Yes, if you think of it as a first step toward fixing a broken system rather than landmark legislation.

By Flu00e1vio Casoy Mar 23, 2010

March 23, 2010

The health care bill that President Obama is signing today is a far cry from our initial vision for universal medical coverage. Undocumented immigrants remain excluded; anti-choice forces cynically use health care to advance their misogynist agenda; and the paradigm that health care is about profit, not people, remains unchallenged.

Did we lose? Have we failed?

No. This legislation is a first step in fixing a broken health care system and improving the lives of millions of people of color.

When it goes into effect, the law will expand the eligibility of the Medicaid program to people earning 133 percent of the Federal Poverty Level or less (currently that’s set at $18,310 in yearly income for a family of three). Many states have more generous eligibilities than the federal one, but others do not. The federal expansion then sets a new floor for states. This will be especially meaningful in conservative states since now everyone in every state earning 133 percent of the Federal Poverty Level or less is eligible for Medicaid.

The legislation will also expand Medicaid eligibility to adults who have no children and who’ve faced more restricted access in the past; this will be especially important for younger Americans and men of color. According to estimates from the Congressional Budget Office, almost a quarter of Americans who don’t have health insurance today will be covered under Medicaid over the next 10 years.

The Medicaid expansion is critical for communities of color. More than a half of the country’s uninsured are people of color, according to data from the Kaiser Family Foundation, and that rate would be even higher if it weren’t for public insurance programs such as Medicaid. Twenty percent of nonelderly Blacks are uninsured and 30 percent depend on Medicaid or other public programs. The numbers are comparable among Latinos and Native Americans: 26 percent and 28 percent, respectively, use Medicaid or similar programs. Whites, by comparison, have greater access to jobs and as a result to employer-based insurance. Only 13 percent of whites depend on public programs and only 13 percent live without insurance.

What the new law doesn’t do for Medicaid unfortunately is resolve problems at the state level.

Each state decides how to administer the program with federal dollars. While the legislation increases how much the federal government is spending on Medicaid it doesn’t alter how much or how little states are putting in. The program’s chronic budget problems have to do with states not being ale to afford their piece of the pie and the federal law doesn’t address this.
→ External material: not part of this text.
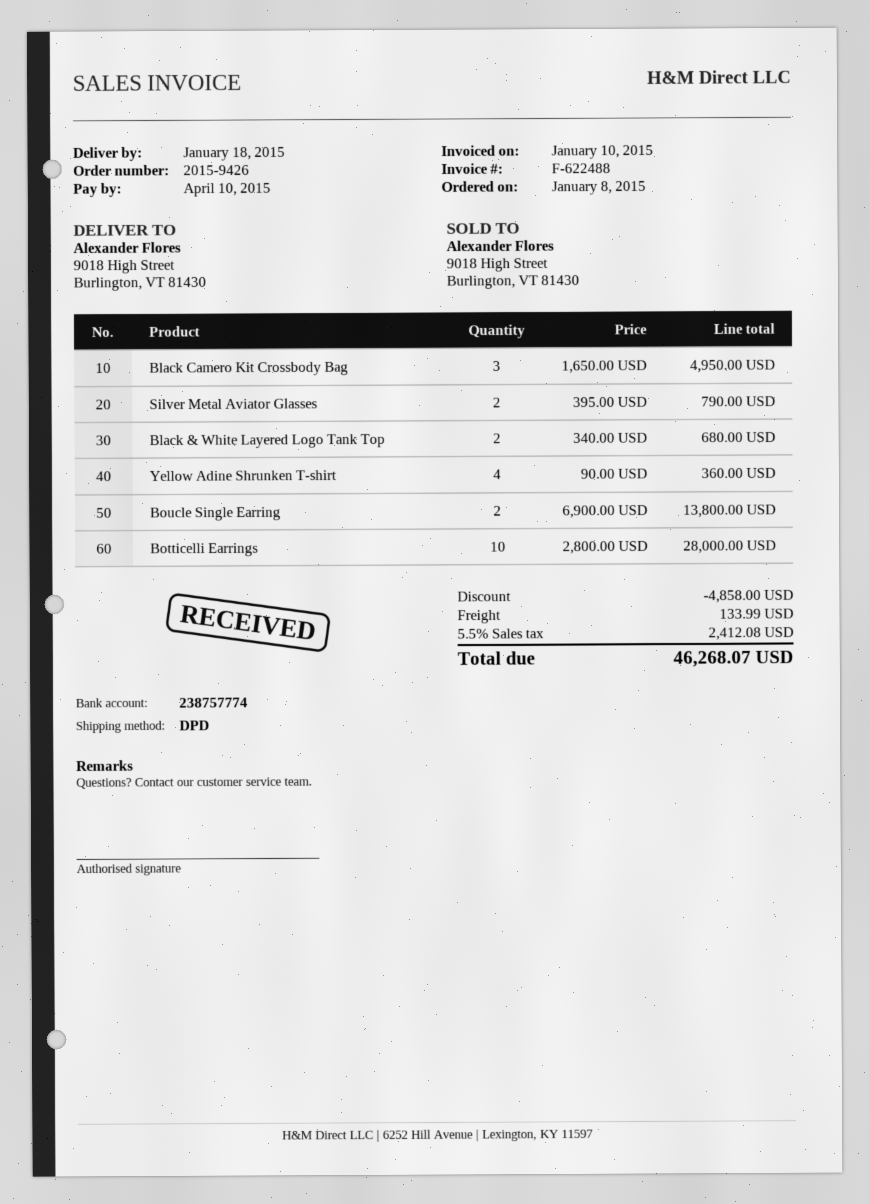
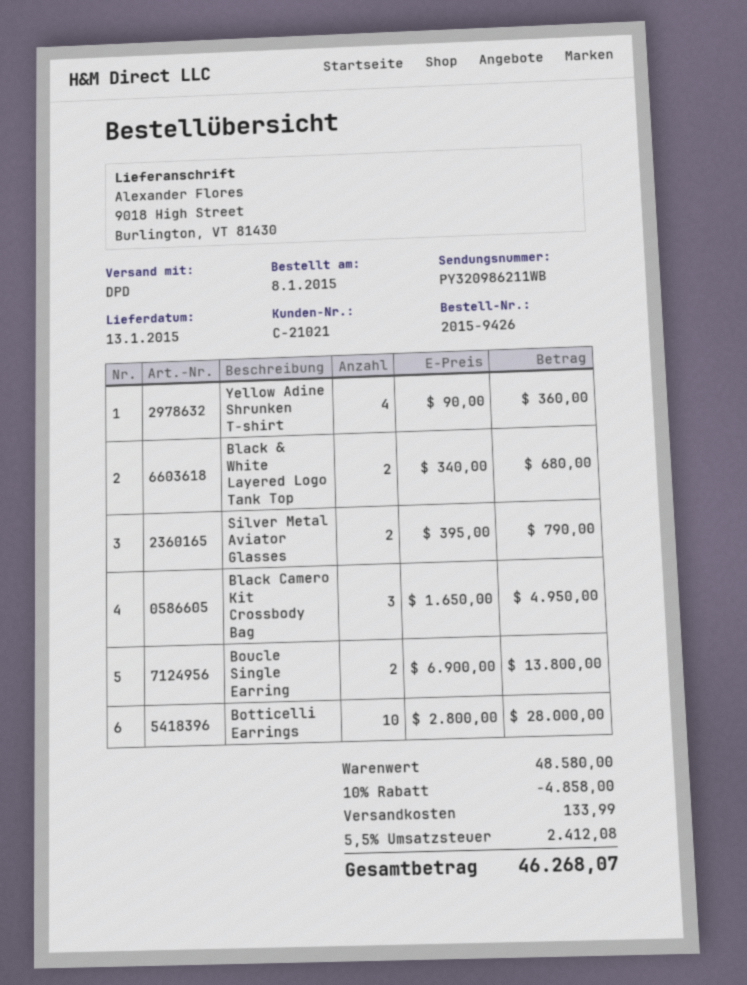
delivery date: 2015-01-18 -> 2015-01-13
This also means that depending on the state they’re in, patients may still find it hard to get a doctor who takes Medicaid.

Two other features of the new law will be important for communities of color.
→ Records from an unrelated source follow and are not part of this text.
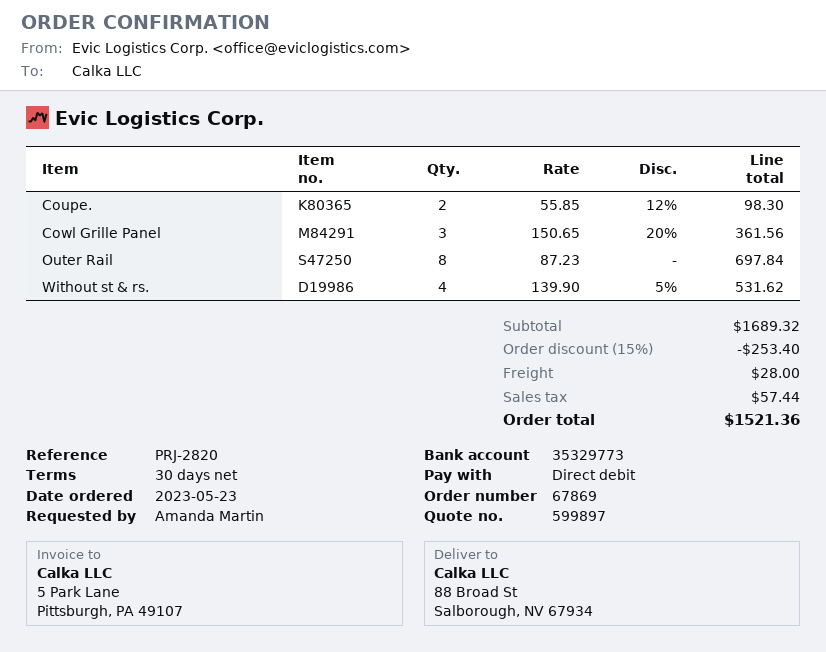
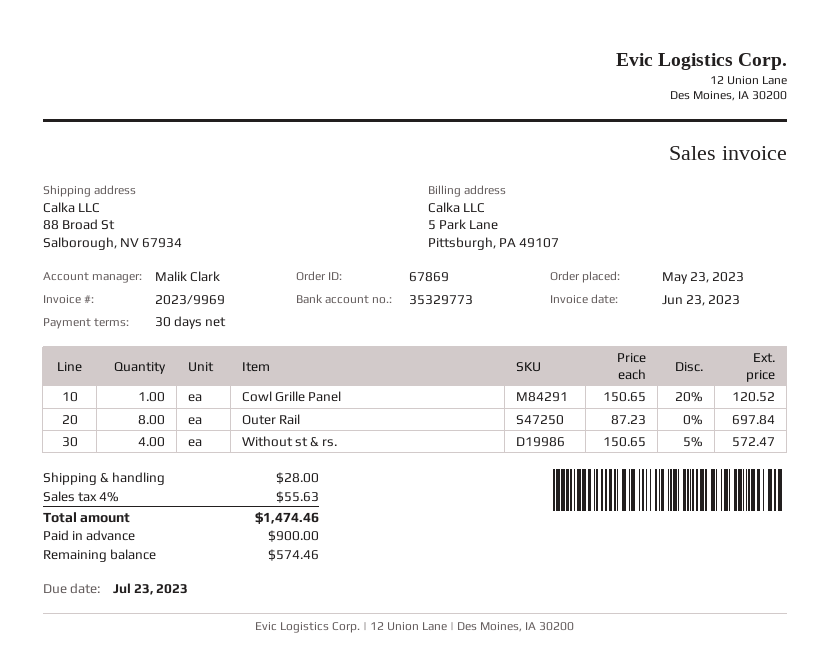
Coupe.: 2 x 55.85 - 12% = 98.30 -> none
Cowl Grille Panel: 3 x 150.65 - 20% = 361.56 -> 1 x 150.65 - 20% = 120.52
Without st & rs.: 4 x 139.90 - 5% = 531.62 -> 4 x 150.65 - 5% = 572.47
discount: 15% = 253.40 -> none
tax: 57.44 -> 55.63
total: 1521.36 -> 1474.46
Employers with more than 200 employees will now have to offer health benefits to all of them, even low-income ones, and those with at least 50 employees would be required to pay a fine if they don’t offer health insurance. Also, businesses with at least 50 employees who impose a waiting period before employees can enroll in coverage would have a sliding scale fine based on the length of the waiting period. This will be important for people of color who are overrepresented in these low-income jobs.

One of the most discussed elements of the new legislation is a ban on denying or rescinding coverage based on pre-existing conditions. As it stands now, private insurance companies may deny or cut off people who are older or sicker if they had a medical illness prior to application or enrollment. Given that communities of color are more likely to experience chronic illness because of a lifetime of being denied health care access, these insurance industry practices disproportionately harm them. The proposal would ban this practice and make it easier for people to get and to keep health insurance.

While the legislation President Obama is signing today is less than our desired ideal, this will be a lifeline for millions of people of color who are now blocked from getting health care services they desperately need. The real danger moving forward will be in thinking that the work is done when in fact it has just begun.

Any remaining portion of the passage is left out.